Concretely, it is therefore a stack of microphones and cameras intended to let nothing pass. Learning from the experience of other radars, the hydras are equipped, from the first prototypes, with a metal cage to prevent acts of vandalism. Once an offense is detected, the follow-up is classic: transmitted to the competent services, then soon to the owner of the offending vehicle in the form of a fine.

radar-anti-noise-software.png © Bruitparif

© Bruitparif

A seemingly convincing experiment

These devices, which were designed in 2020, were tested in France between January and October 2022 on 8 sites in metropolitan France, mainly in the Paris region, but also in Nice and Toulouse.
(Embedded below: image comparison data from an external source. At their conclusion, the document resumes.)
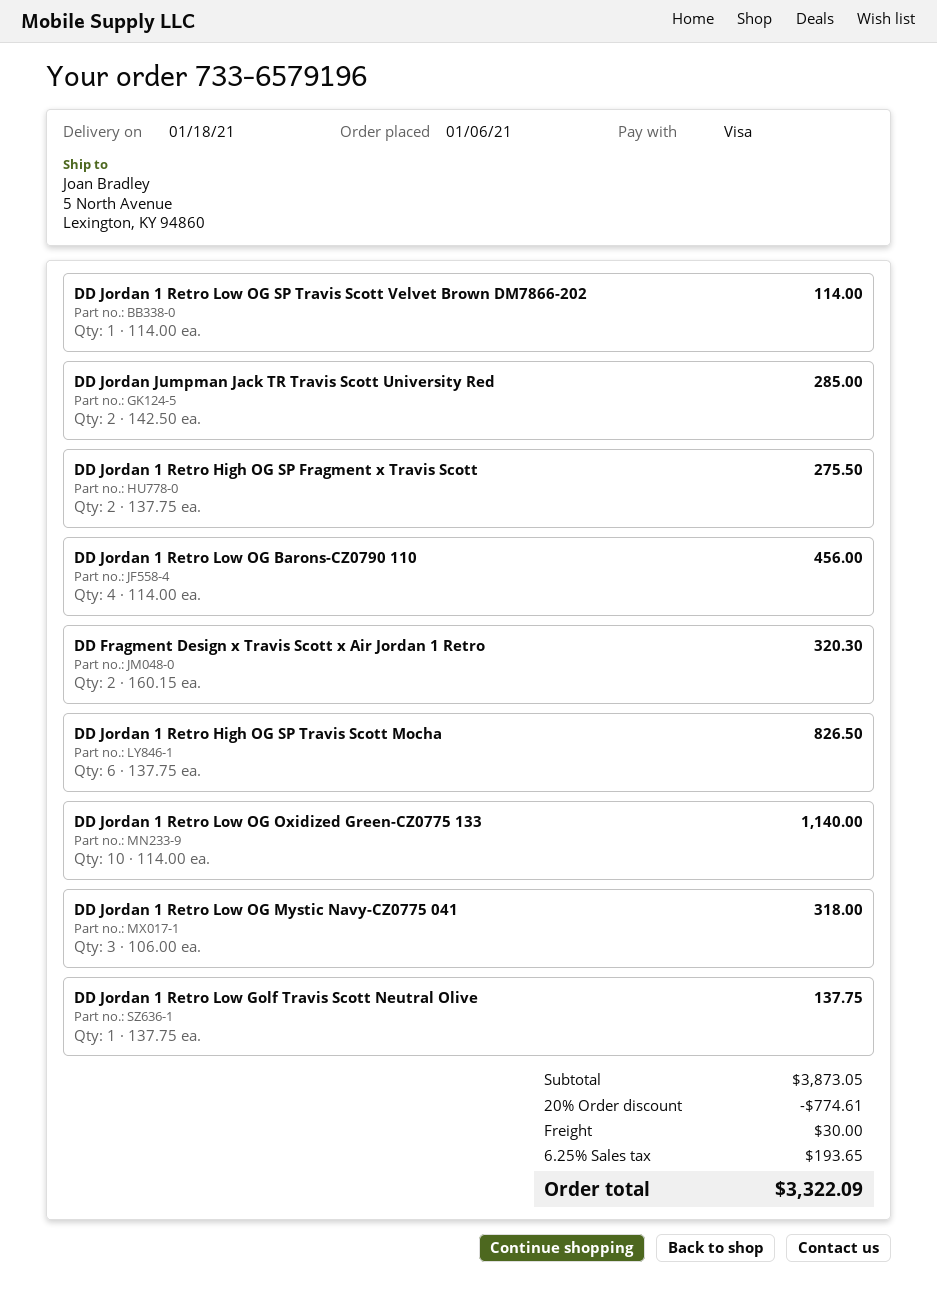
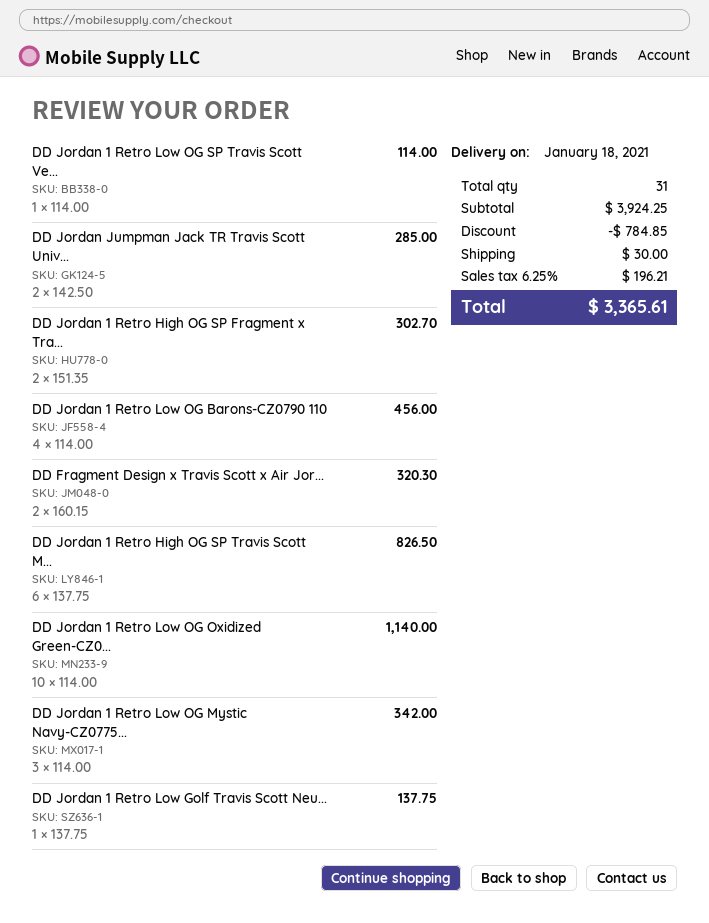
DD Jordan 1 Retro High OG SP Fragment x Travis Scott: 2 x 137.75 = 275.50 -> 2 x 151.35 = 302.70
DD Jordan 1 Retro Low OG Mystic Navy-CZ0775 041: 3 x 106.00 = 318.00 -> 3 x 114.00 = 342.00
subtotal: 3873.05 -> 3924.25
discount: 774.61 -> 784.85
tax: 6.25% = 193.65 -> 6.25% = 196.21
total: 3322.09 -> 3365.61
This experiment was intended to test the equipment, but did not result in any fines for offenders. The test results are considered encouraging for Bruitparif (which is perhaps not objective on the issue), with some of the radars detecting nearly 50 excessively noisy vehicles per day.

The company is therefore now trying to obtain approval for a second phase of tests, more extensive in the territory and which this time may result in fines. But Bruitparif is wasting no time and is already trying to conquer other markets. Berlin, Brussels, or even Barcelona, ​​among others, have already planned to carry out similar tests in 2023. The question now arises: will Coyote and Waze be able to spot them so quickly? One thing is certain: Parisian taxis will have one more thing to blame Anne Hidalgo for.